### WHAT YOU SHOULD DO
From the entries below, return only the lines starting at the one that contains "enumerate = require('@js-bits/enumerate');" and ending at the one that contains "that Internet Explorer is not supported.", exactly as they stand.

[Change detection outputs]
+===+
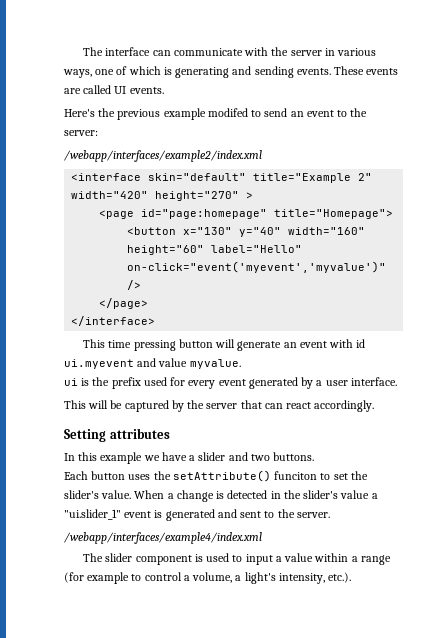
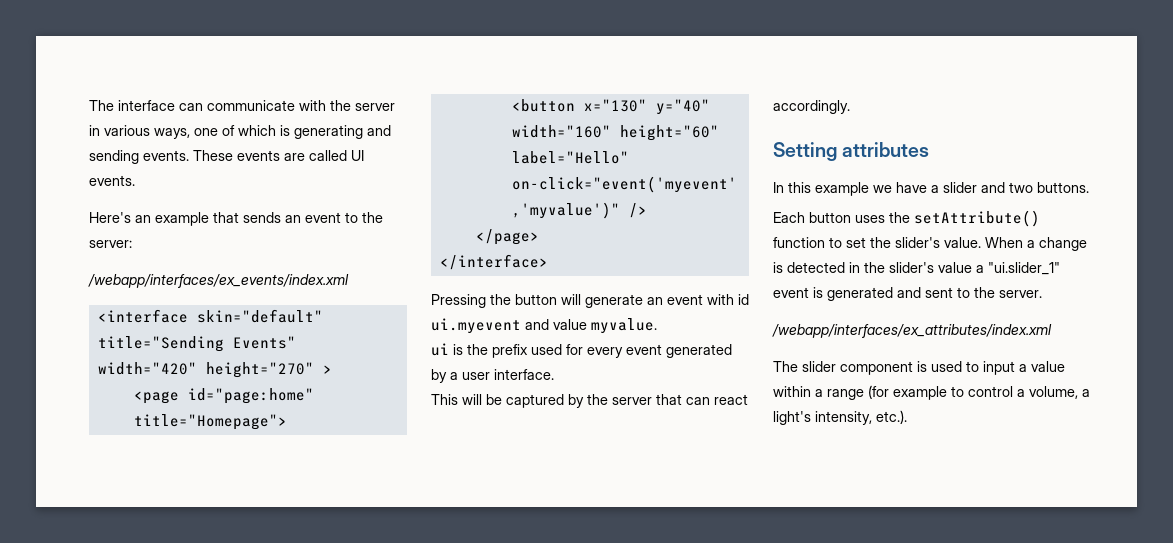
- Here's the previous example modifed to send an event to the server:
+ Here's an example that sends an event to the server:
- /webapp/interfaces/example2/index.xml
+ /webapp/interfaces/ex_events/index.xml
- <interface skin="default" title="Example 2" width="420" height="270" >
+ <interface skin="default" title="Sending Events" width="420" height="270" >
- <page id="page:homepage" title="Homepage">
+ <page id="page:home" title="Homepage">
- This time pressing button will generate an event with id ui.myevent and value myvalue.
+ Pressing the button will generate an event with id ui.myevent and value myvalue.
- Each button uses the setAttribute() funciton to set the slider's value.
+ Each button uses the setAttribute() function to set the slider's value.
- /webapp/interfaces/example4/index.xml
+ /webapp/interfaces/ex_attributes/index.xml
+===+
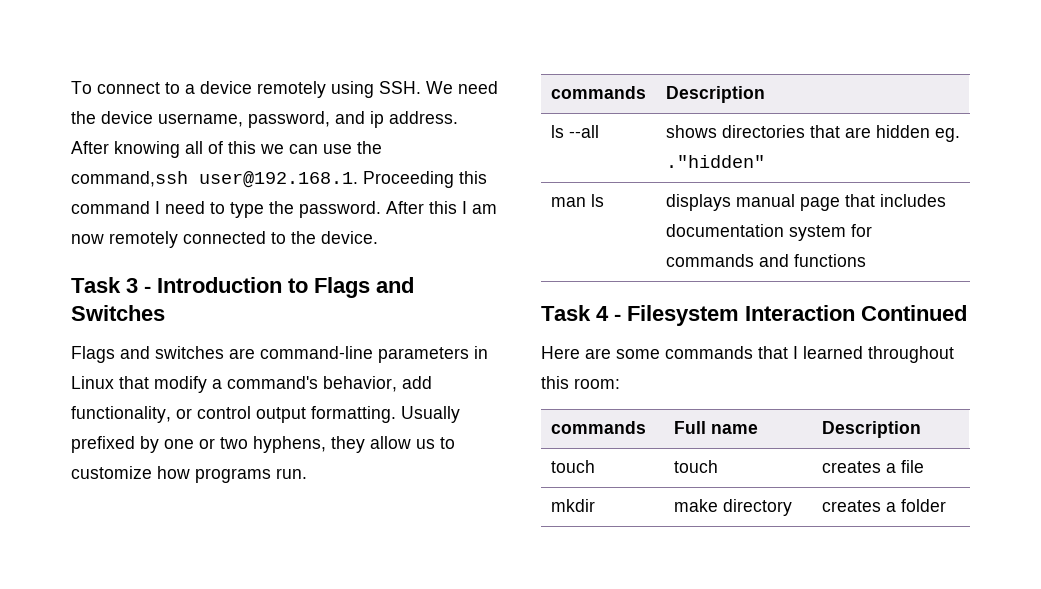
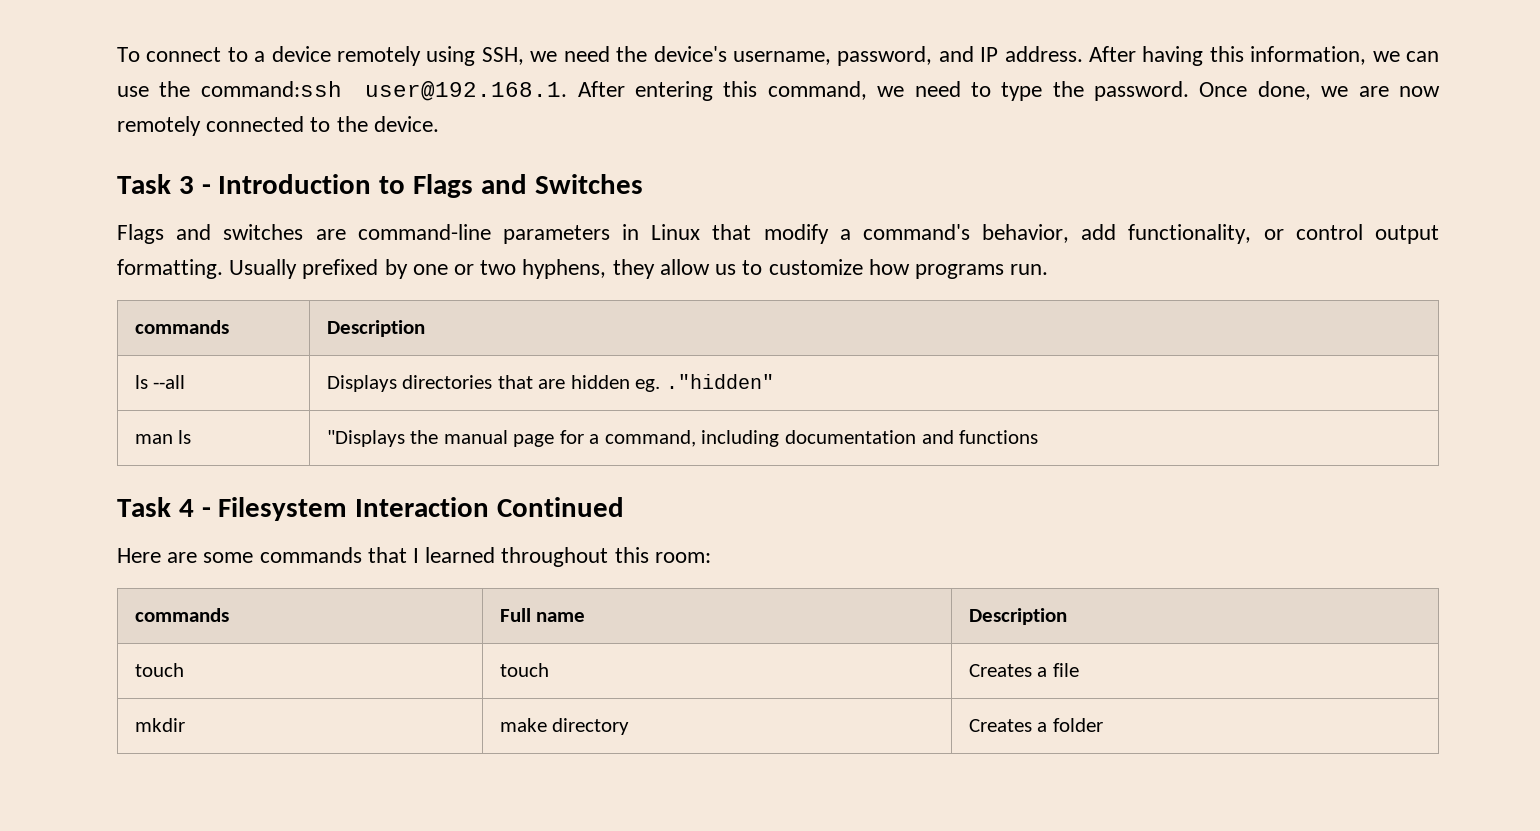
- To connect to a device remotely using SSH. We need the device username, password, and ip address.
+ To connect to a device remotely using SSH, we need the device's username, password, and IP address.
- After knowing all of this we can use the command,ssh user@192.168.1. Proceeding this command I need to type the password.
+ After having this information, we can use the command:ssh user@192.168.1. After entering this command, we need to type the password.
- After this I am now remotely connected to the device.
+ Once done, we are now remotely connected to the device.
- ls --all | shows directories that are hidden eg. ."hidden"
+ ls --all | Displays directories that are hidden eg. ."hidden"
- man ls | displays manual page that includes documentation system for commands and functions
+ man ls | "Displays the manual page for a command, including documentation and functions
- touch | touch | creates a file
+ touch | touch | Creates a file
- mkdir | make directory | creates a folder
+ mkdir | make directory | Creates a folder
+===+
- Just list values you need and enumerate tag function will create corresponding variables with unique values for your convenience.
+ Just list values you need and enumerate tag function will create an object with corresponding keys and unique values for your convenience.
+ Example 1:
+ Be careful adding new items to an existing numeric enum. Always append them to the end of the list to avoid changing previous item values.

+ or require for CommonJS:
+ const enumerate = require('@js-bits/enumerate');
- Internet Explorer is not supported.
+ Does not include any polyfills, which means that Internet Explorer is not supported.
+===+
### ANSWER AREA
+ const enumerate = require('@js-bits/enumerate');
- Internet Explorer is not supported.
+ Does not include any polyfills, which means that Internet Explorer is not supported.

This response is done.